[Revision comparison data]
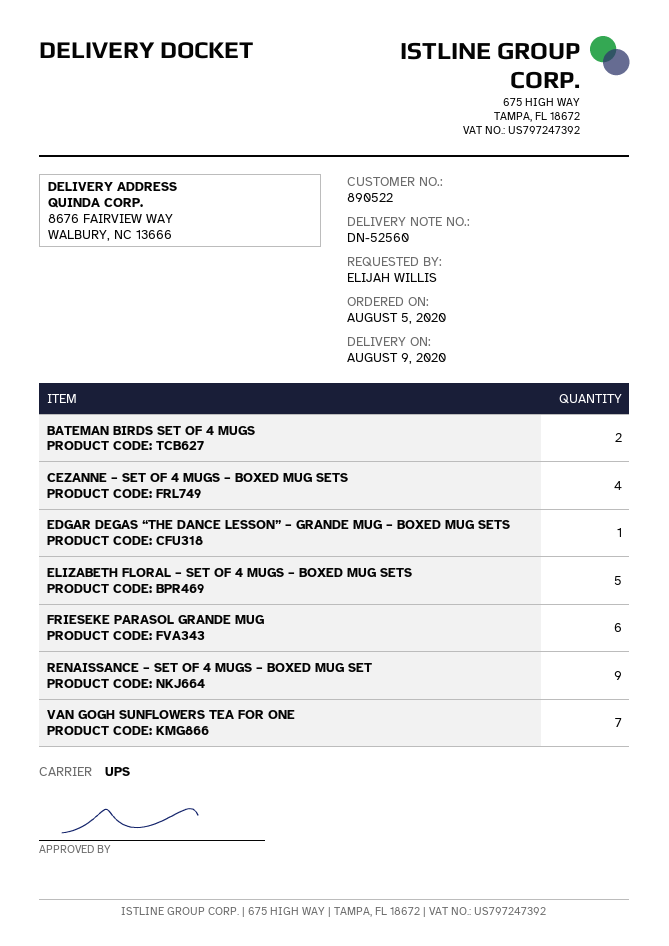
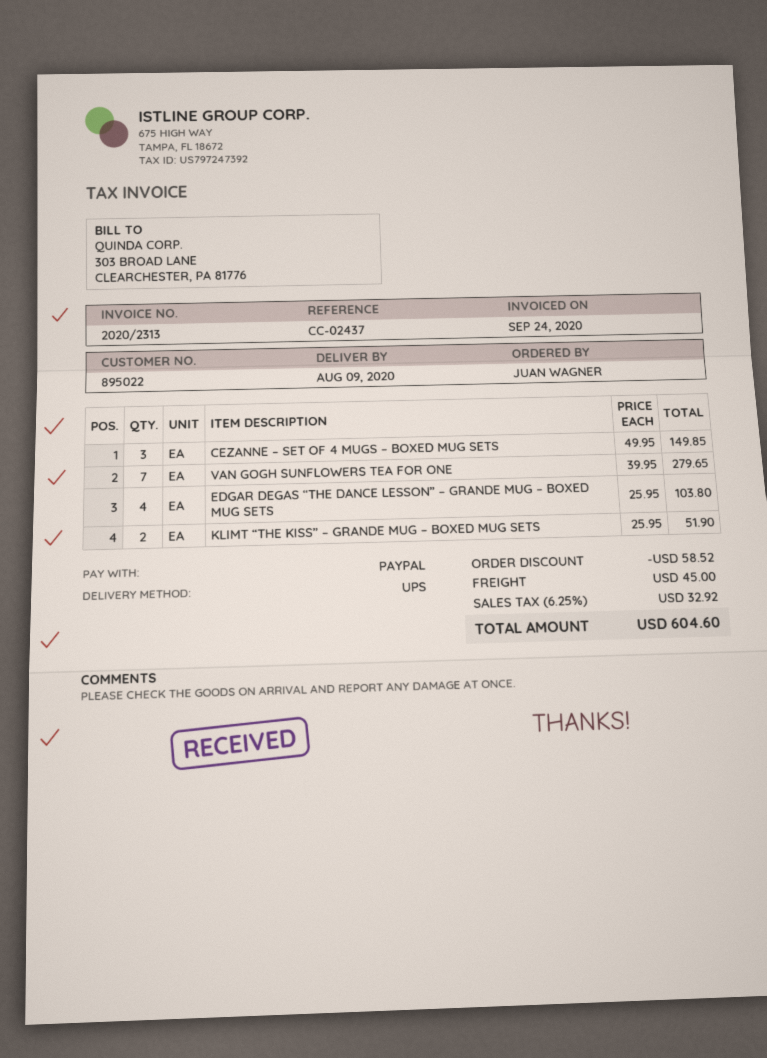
customer number: 890522 -> 895022
ordered by: ELIJAH WILLIS -> JUAN WAGNER
BATEMAN BIRDS SET OF 4 MUGS: 2 -> none
CEZANNE – SET OF 4 MUGS – BOXED MUG SETS: 4 -> 3
EDGAR DEGAS “THE DANCE LESSON” – GRANDE MUG – BOXED MUG SETS: 1 -> 4
ELIZABETH FLORAL – SET OF 4 MUGS – BOXED MUG SETS: 5 -> none
FRIESEKE PARASOL GRANDE MUG: 6 -> none
RENAISSANCE – SET OF 4 MUGS – BOXED MUG SET: 9 -> none
KLIMT “THE KISS” – GRANDE MUG – BOXED MUG SETS: none -> 2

BRIEF
What is needed is a word-for-word copy of the data, minus its pictures.

RESPONSE
customer number: 890522 -> 895022
ordered by: ELIJAH WILLIS -> JUAN WAGNER
BATEMAN BIRDS SET OF 4 MUGS: 2 -> none
CEZANNE – SET OF 4 MUGS – BOXED MUG SETS: 4 -> 3
EDGAR DEGAS “THE DANCE LESSON” – GRANDE MUG – BOXED MUG SETS: 1 -> 4
ELIZABETH FLORAL – SET OF 4 MUGS – BOXED MUG SETS: 5 -> none
FRIESEKE PARASOL GRANDE MUG: 6 -> none
RENAISSANCE – SET OF 4 MUGS – BOXED MUG SET: 9 -> none
KLIMT “THE KISS” – GRANDE MUG – BOXED MUG SETS: none -> 2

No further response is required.